EuroHealthNet provides feedback on the European Climate Law
EuroHealthNet welcomes the European Green Deal and proposed European Climate Law in principle as crucial steps towards ensuring a transition to a more sustainable future. We particularly welcome the Commission’s emphasis on the need for the transition to be “just and socially fair”, and its acknowledgement of the impact of the climate crisis on wellbeing.
EuroHealthNet used the opportunity for feedback to highlight the strong links between the environment, health, and inequalities, and urged the Commission to take these links into account in all aspects of the proposed climate law, building environmental policy whilst looking through health and equity lenses. The INHERIT initiative, which EuroHealthNet coordinated, provides tools and recommendations on how to jointly consider opportunities for a “triple-win” between the environment, health and equity. Drawing on this, we recommend that the studies and assessments foreseen in the climate law take into account inequalities and the distributional impacts of policies or interventions on people across socio-economic gradients. Whilst recognising that EU Institutions have limited competencies to ensure Member States’ compliance with the law, we also wonder if stronger measures could not be included that lie within the scope of their powers to hold EU Member States accountable.
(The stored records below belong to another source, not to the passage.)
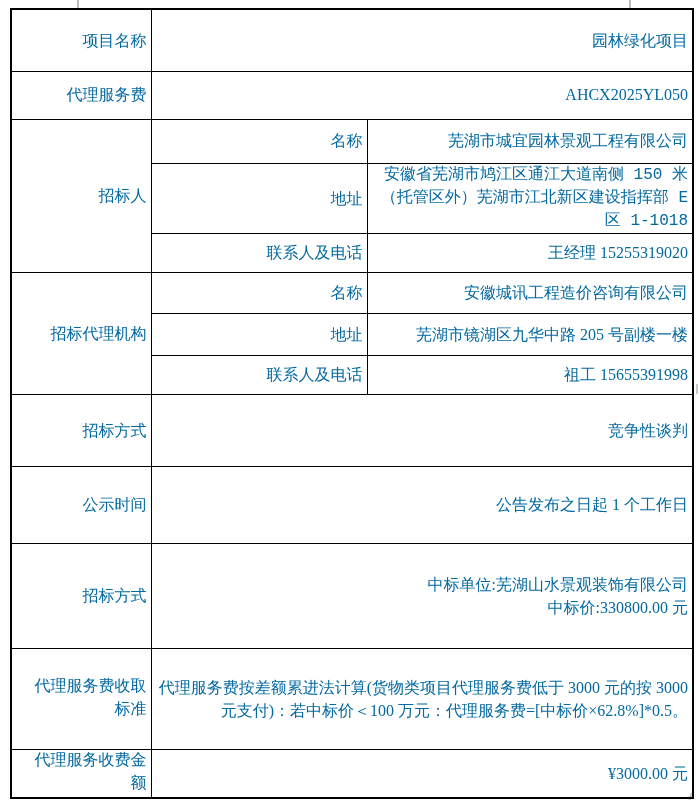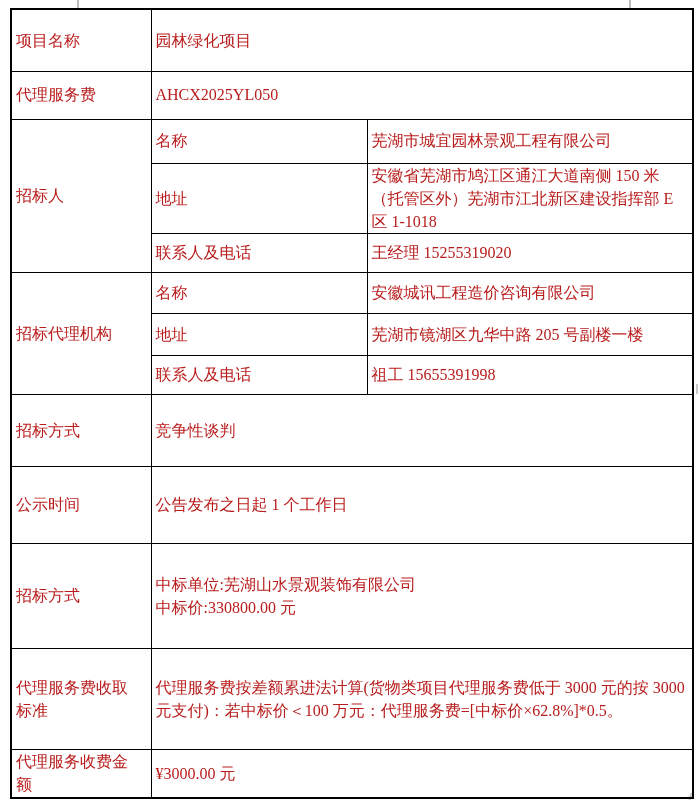--- a/index.html
+++ b/index.html
@@ -26,10 +26,10 @@
   }
   table.doc td {
     border: 1px solid #000000;
-    text-align: left;
+    text-align: right;
     vertical-align: middle;
     font-size: 16px;
-    color: #b91c1c;
+    color: #0369a1;
     white-space: pre;
     overflow: hidden;
     padding: 0 4px;

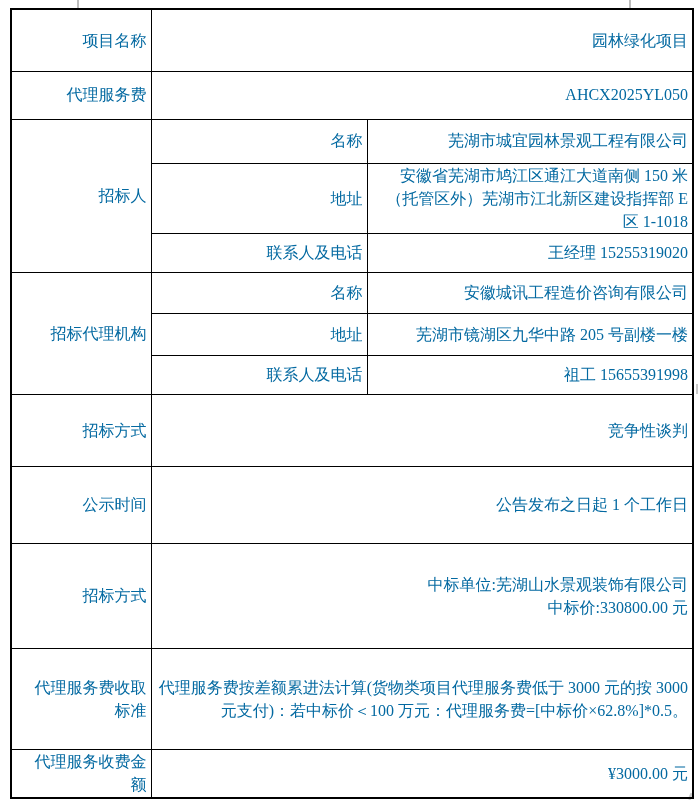--- a/index.html
+++ b/index.html
@@ -36,7 +36,7 @@
     line-height: 1.45;
   }
   td.label-cell { line-height: 23px; }
-  td.addr-cell  { line-height: 22px; }
+  td.addr-cell  { line-height: 22px; font-family: Liberation Mono, monospace; }
   td.award-cell { text-align: left; line-height: 30px; padding-left: 8px; }
   td.feestd-cell{ text-align: left; line-height: 47px; padding-left: 3px; }
   .scan-tick {

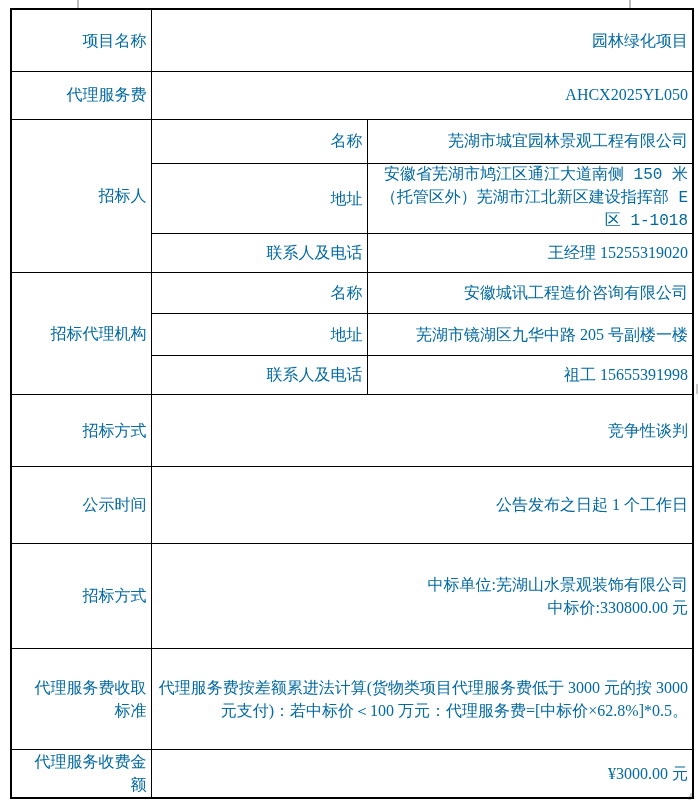--- a/index.html
+++ b/index.html
@@ -35,7 +35,7 @@
     padding: 0 4px;
     line-height: 1.45;
   }
-  td.label-cell { line-height: 23px; }
+  td.label-cell { line-height: 23px; font-family: Liberation Mono, monospace; }
   td.addr-cell  { line-height: 22px; font-family: Liberation Mono, monospace; }
   td.award-cell { text-align: left; line-height: 30px; padding-left: 8px; }
   td.feestd-cell{ text-align: left; line-height: 47px; padding-left: 3px; }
Measures that encourage and enable Member States to monitor implementation as well as effects on health and distributional effects, and benchmarking of Member States performance will in this respect be crucial.
The COVID-19 pandemic has demonstrated the perils of not addressing the grave challenges we face in relation to the environment, health and social inequities, and of not addressing these issues in integrated ways. The need to mitigate the economic damage resulting from the pandemic provides an opportunity to do so now, in more systematic ways, and to build an economy fit for the 21st century.